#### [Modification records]

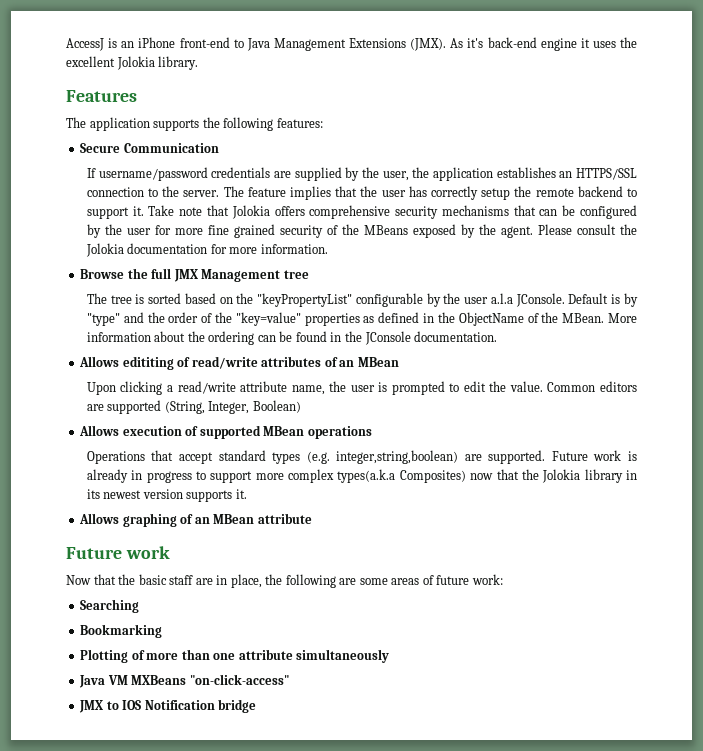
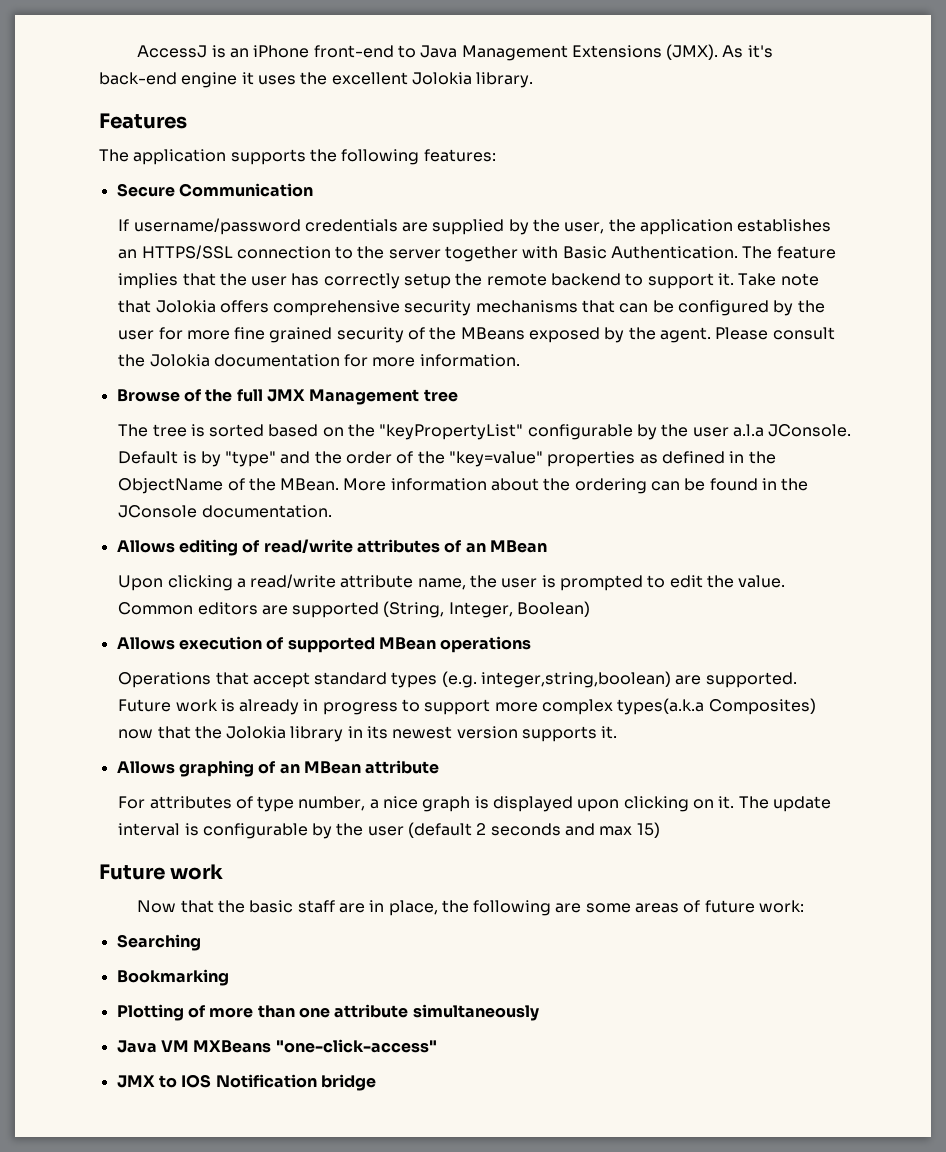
[183,190,220,197] server. -> [388,246,739,262] server together with Basic Authentication.
(125, 274) none -> [183,389,202,402] of
[122,356,174,370] edititing -> [178,539,238,556] editing
(312, 518) none -> [118,796,832,812] [118,822,660,839] // For attributes of type number, a nice graph is displayed upon clicking on it. The update interval is configurable by the user (default 2 seconds and max 15)
[189,674,289,685] "on-click-access" -> [275,1039,437,1053] "one-click-access"

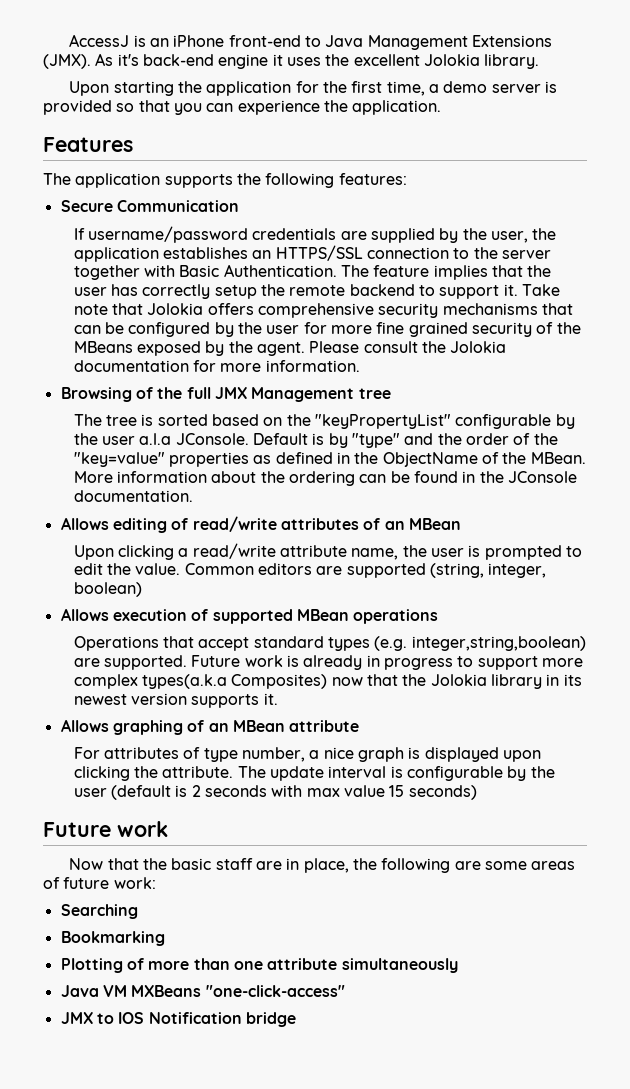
(534, 80) none -> [69,81,557,96] [43,100,442,115] // Upon starting the application for the first time, a demo server is provided so that you can experience the application.
[116,389,180,402] Browse -> [60,387,132,402] Browsing
[383,601,591,618] (String, Integer, Boolean) -> [429,563,547,578] [73,582,142,597] (string, integer, boolean)
[693,796,735,809] on it. -> [134,766,234,778] the attribute.
(473, 830) none -> [175,785,188,797] is
[565,822,660,838] and max 15) -> [271,785,477,800] with max value 15 seconds)

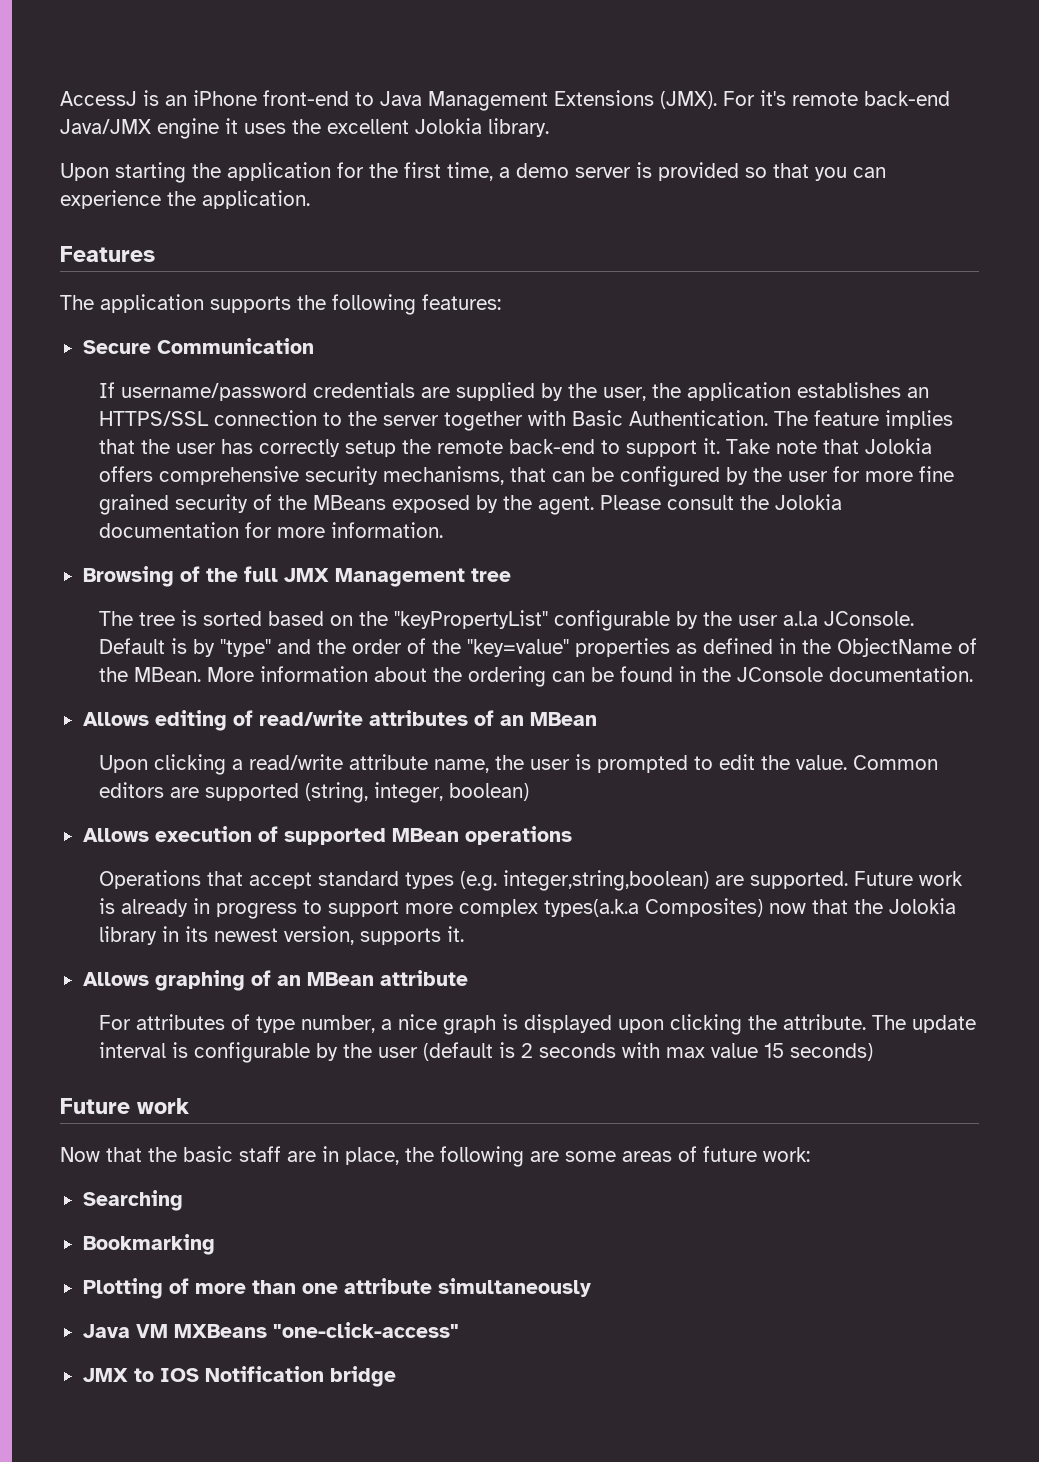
[95,53,214,66] As it's back-end -> [723,90,950,106] [60,119,151,134] For it's remote back-end Java/JMX
[349,284,415,296] backend -> [509,439,596,454] back-end
[442,303,538,315] mechanisms -> [383,466,505,485] mechanisms,
[131,693,188,705] version -> [284,926,355,945] version,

#### [Task requirements]
The line containing "[349,284,415,296] backend ->" and all lines after it, through the end of the entries above, are to be returned exactly and alone.

#### [Answer for the task]
[349,284,415,296] backend -> [509,439,596,454] back-end
[442,303,538,315] mechanisms -> [383,466,505,485] mechanisms,
[131,693,188,705] version -> [284,926,355,945] version,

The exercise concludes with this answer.